At age 30, Edvenna is a well-rounded member of society, despite having lost one of her legs three years ago and being a wheelchair user. She is an artisan, entrepreneur, talk show contributor and educates students on her disability. And she has a message for any doubters out there: "I am disabled but able."

Edvenna was the third child born to Altermease Major. At first, Ms Major did not want to accept the diagnosis that her daughter had spina bifida (Latin: split spine) - a birth defect which occurs when the bones of the spine (vertebrae) do not form properly around part of the baby's spinal cord - and would require special care for the rest of her life.

After Edvenna was delivered via C-section, Ms Major was told her baby would possibly not survive the night, but thankfully the night turned into days and the weeks into the months, and into years.

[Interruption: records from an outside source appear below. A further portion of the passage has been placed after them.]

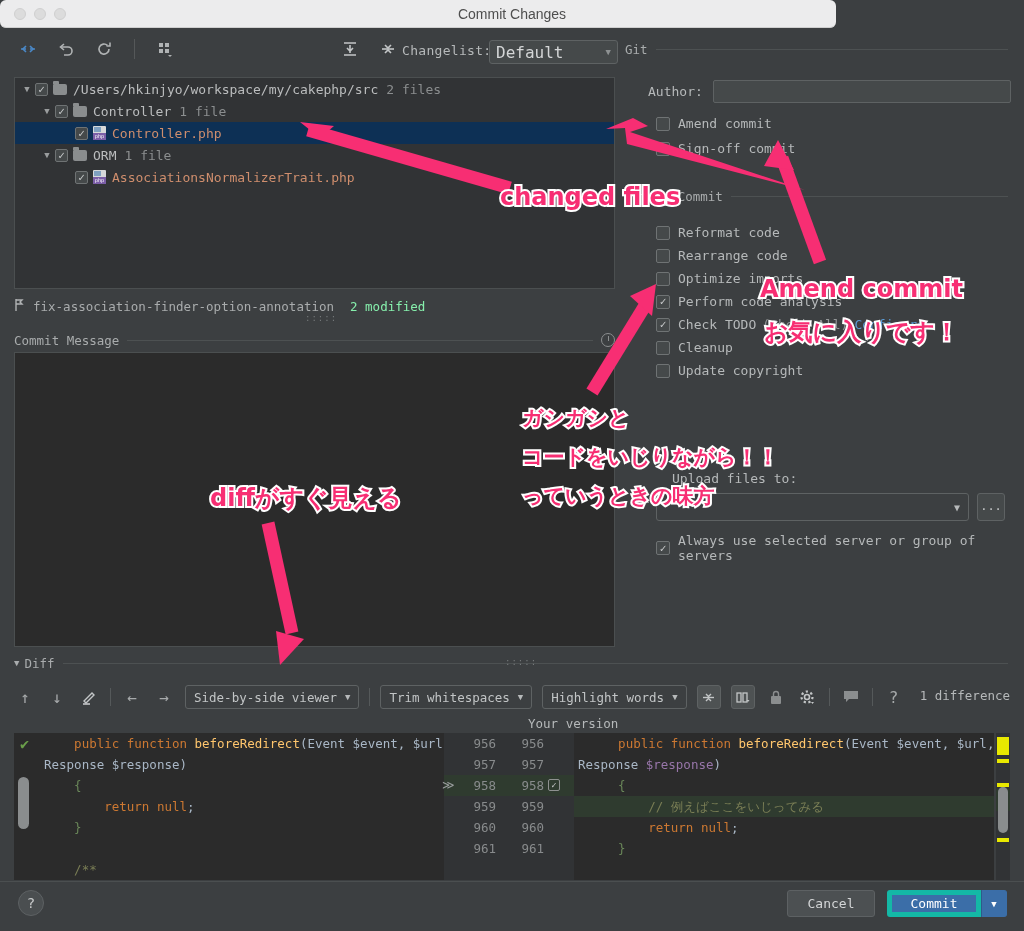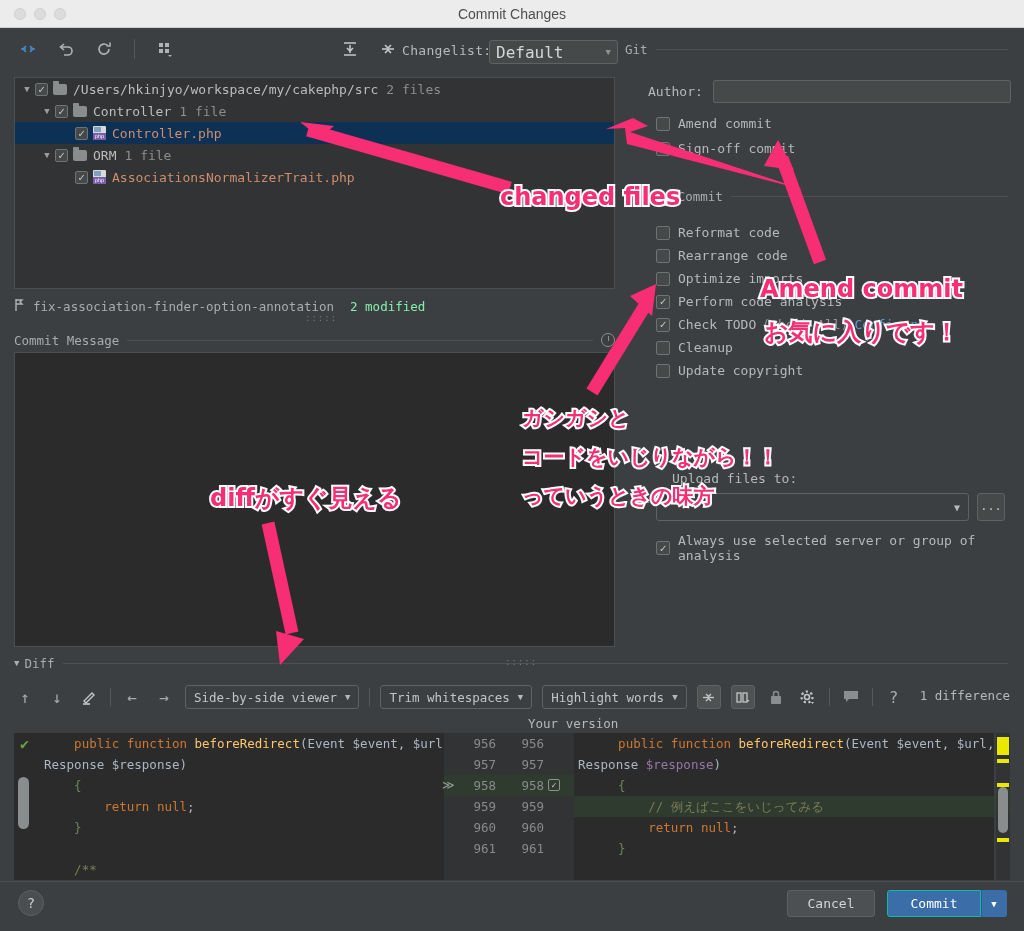"Commit Changes" .titlebar { border-radius: none -> 6px; width: 1024px -> 836px }
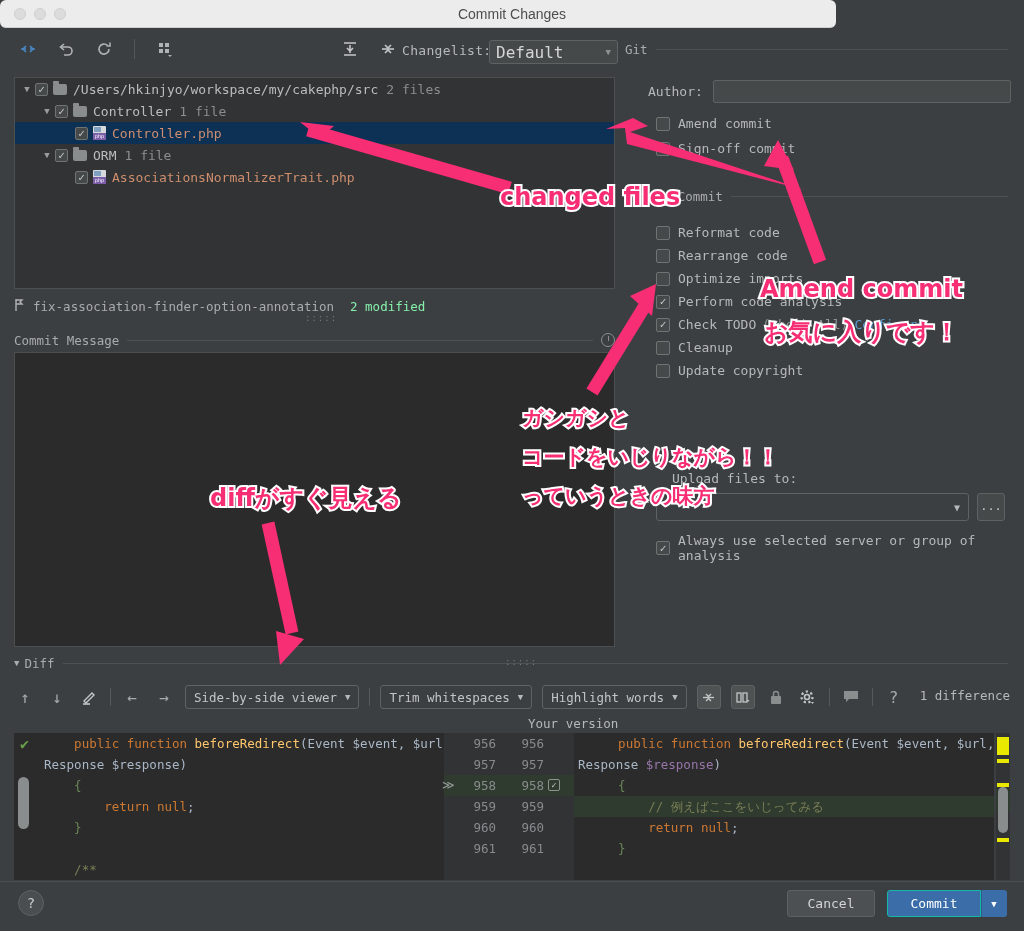"Always use selected server or" span { text: analysis -> servers }
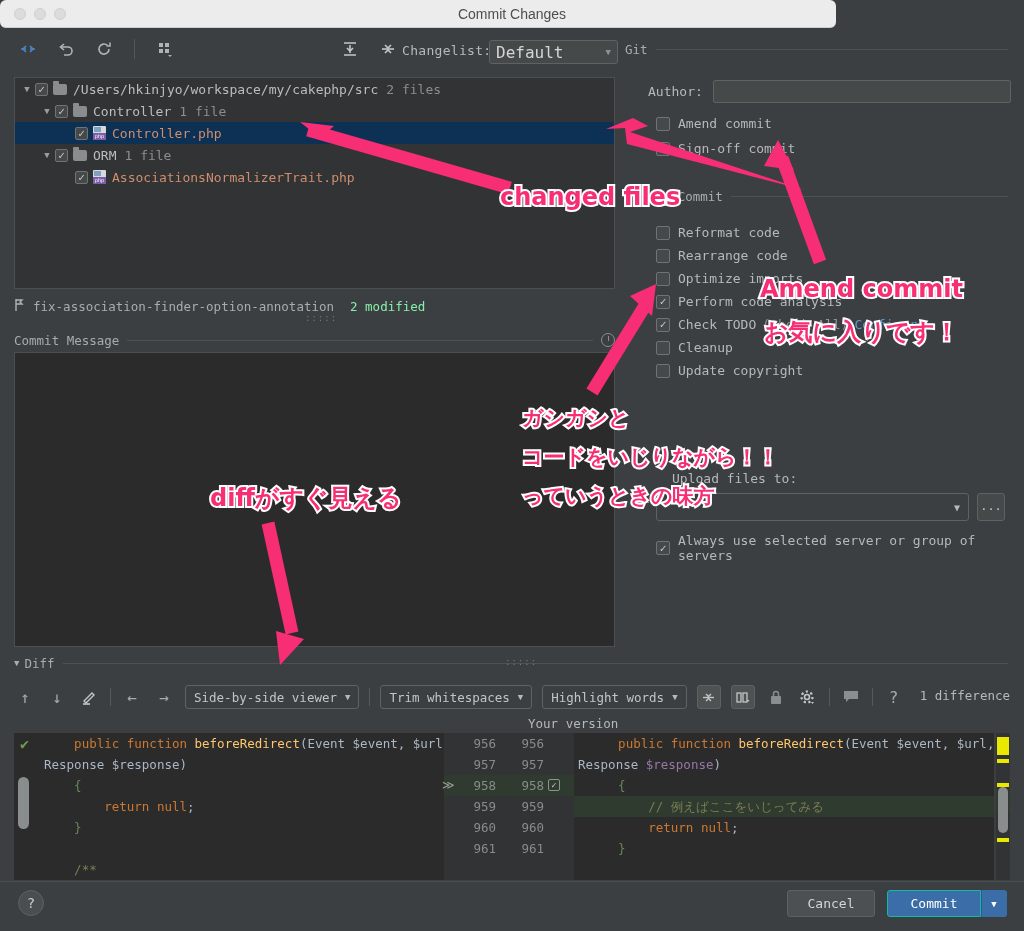"Commit" .btn-commit { border: 1px solid #14b8a6 -> 5px solid #14b8a6 }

Being in a wheelchair made securing an education for Edvenna difficult, however, she was able to attend SC McPherson for high school, where her mother was a teacher.

Together, they faced many other challenges, but one of the hardest was being told that Edvenna would lose her left leg due to her spina bifida. Edvenna was 27 years old at the time and said this period was a very emotional one. But she persevered throughout her difficult journey.

Today, she has adjusted to her condition the best way she can by trying to live a "normal" life. Edvenna remembers spending long and lonely days at the University Hospital in Florida, but being determined to live life to the best of her abilities kept her going.

Ms Major taught her daughter the importance of being as independent as possible, to know the value of hard work, and encouraged her to live her life to the fullest extent possible rather than staying home feeling sorry for herself.

Over the years Edvenna has taken pleasure in creating and teaching the art of seashell craft to other people with disabilities. Even though confined to a wheelchair, on weekends she can be seen downtown at her craft booth in Pompey Square where she sells handcrafted souvenirs to tourists and locals alike.

"I am an independent young lady who takes my job as a thriving disabled entrepreneur seriously. I live at home with my parents and siblings and in my spare time I enjoy going into schools to speak with students about my disability. I also enjoy taking part in weekly talk shows with Philippa Russell, airing every Thursday on ZNS," she told Tribune Health.

Edvenna is also a member of the Bahamas National Council for Disability and serves as the assistant secretary for the organisation.